Tardó en salir. Era una prueba. ¿Qué haría si él no estaba a la hora de siempre? Quizá estaba levantando un castillo de arena que se derrumbaría antes de tener forma. Se propuso dar cabida a un poco de prudencia en la riada de pensamientos que anegaba su mente. Por eso tardó en salir a pasear. Pero él no estaba en la puerta. Fue una pequeña desilusión, aunque, al fin y al cabo, ¿qué esperaba? No podía estar en la verja aguardando a que la dama apareciera. ¿Quién le garantizaba que ella tuviera intención de estar allí a una hora que nadie había convenido? Echó a andar. ¿En qué dirección? Se sintió completamente estúpida. Ya no tenía edad para aquellos juegos, ni para autoinfundirse ilusiones amorosas. Realizó el mismo trayecto que ambos habían hecho las dos veces anteriores. Desembocó en la plaza del ayuntamiento, y allí estaba él, sentado exactamente a la mesa que habían ocupado los dos. Le sonrió. Ella sintió una timidez tan violenta que casi le impedía caminar. Pensó en lo que debía decirle, pero no fue capaz de elaborar ninguna idea. Se plantó junto a él, que, poniéndose en pie, dijo:
—Estaba esperándote.
No era necesario decir mucho más. El juego quedaba destapado, ahora sí. Victoria se sintió súbitamente atemorizada. La acometió el deseo infantil de marcharse a casa para disfrutar de aquella frase en la intimidad: «Estaba esperándote.» Notaba la cara congestionada, no sabía hacia donde mirar. «Estaba esperándote», podía pasar horas rumiando algo así, sacándole matices y luminosidades. Pero no podía marcharse, Santiago no era un hombre con el que practicar juegos adolescentes. Sin embargo, aquel día no se sentía preparada para iniciar una aventura amorosa. Sólo esperaba que él lo comprendiera, que la dejara disfrutar un poco más de aquellas fases previas. Porque la aventura definitiva, que vendría sin duda, significaba pensar y, desde luego, sufrir. «Aún no —pensó—, aún un poco de inconsciencia, de locura, de emoción.»

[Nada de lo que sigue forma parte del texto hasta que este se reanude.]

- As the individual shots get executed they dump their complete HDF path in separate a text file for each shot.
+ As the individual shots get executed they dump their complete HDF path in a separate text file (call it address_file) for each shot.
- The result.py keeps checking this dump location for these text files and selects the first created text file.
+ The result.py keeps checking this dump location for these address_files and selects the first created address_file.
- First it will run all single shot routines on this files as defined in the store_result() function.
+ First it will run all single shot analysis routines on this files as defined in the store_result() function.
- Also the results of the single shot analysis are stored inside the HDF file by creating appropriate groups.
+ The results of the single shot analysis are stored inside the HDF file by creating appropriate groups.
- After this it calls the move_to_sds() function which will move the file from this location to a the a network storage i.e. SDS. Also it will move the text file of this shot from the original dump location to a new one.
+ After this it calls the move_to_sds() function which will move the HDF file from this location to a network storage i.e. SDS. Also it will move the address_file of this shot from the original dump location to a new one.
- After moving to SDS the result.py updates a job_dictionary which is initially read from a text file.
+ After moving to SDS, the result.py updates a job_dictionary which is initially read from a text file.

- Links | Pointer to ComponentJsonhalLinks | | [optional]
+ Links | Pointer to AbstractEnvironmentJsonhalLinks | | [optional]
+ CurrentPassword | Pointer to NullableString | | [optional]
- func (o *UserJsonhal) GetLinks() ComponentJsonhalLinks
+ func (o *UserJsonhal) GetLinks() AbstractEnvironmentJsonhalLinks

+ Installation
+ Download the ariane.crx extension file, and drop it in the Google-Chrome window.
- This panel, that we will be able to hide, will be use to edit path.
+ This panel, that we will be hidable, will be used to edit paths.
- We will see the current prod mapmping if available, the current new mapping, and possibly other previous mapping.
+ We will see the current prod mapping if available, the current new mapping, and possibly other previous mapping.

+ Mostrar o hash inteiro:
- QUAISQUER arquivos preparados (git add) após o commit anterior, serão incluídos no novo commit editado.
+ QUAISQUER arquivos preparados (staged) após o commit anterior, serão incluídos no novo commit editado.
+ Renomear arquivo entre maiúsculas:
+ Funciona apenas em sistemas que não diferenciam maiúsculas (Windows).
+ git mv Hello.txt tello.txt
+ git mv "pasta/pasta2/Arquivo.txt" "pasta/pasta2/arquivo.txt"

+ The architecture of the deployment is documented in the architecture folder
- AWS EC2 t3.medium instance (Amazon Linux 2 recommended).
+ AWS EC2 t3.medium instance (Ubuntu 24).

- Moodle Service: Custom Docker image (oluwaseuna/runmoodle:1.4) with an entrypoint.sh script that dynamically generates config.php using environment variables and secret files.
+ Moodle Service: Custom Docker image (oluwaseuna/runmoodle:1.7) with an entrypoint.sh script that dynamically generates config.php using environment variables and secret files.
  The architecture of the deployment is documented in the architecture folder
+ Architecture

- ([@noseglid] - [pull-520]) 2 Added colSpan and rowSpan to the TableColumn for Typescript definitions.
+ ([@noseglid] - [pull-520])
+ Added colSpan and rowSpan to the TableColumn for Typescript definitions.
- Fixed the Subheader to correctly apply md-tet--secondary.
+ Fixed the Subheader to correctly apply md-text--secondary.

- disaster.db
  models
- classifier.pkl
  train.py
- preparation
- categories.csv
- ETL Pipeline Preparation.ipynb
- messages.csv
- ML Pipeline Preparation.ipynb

—He salido un poco tarde de la colonia.
—Pero finalmente estás aquí.
—Sí.
—Y yo estaba esperándote.
—Sí.
—Victoria, ¿no crees que deberíamos...?
Le impidió que siguiera hablando.
—Hoy no, hoy vamos a disfrutar de esta mañana de sol.
—Juntos.
—Sí.
—Pero hablaremos otro día.
—Creo que no tendremos otro remedio.
Santiago sonrió, asintiendo levemente. Sin duda la había comprendido, y se había tranquilizado. No hablarían aquella mañana, gozarían de la que quizá sería su última mañana inocente antes de adquirir un compromiso duro, doloroso, sangriento, una decisión que podía acabar en cualquier cosa, que los devastaría o los haría renacer.
Tomaron café en silencio. A Victoria, el aire le parecía un velo acariciador. Lo notaba en la piel, suave, delicioso. También oía una música que venía de lejos, y el rumor de las voces de la gente, muy bajo, muy sutil. Todos sus sentidos estaban hipersensibilizados, como si hubiera tomado alguna droga que la dotara de una percepción superior. Una vez dentro de ella, todas esas sensaciones se convertían en placer, un placer sin ansiedad, sin deseos, un placer envolvente, previo a todo, lento y prometedor.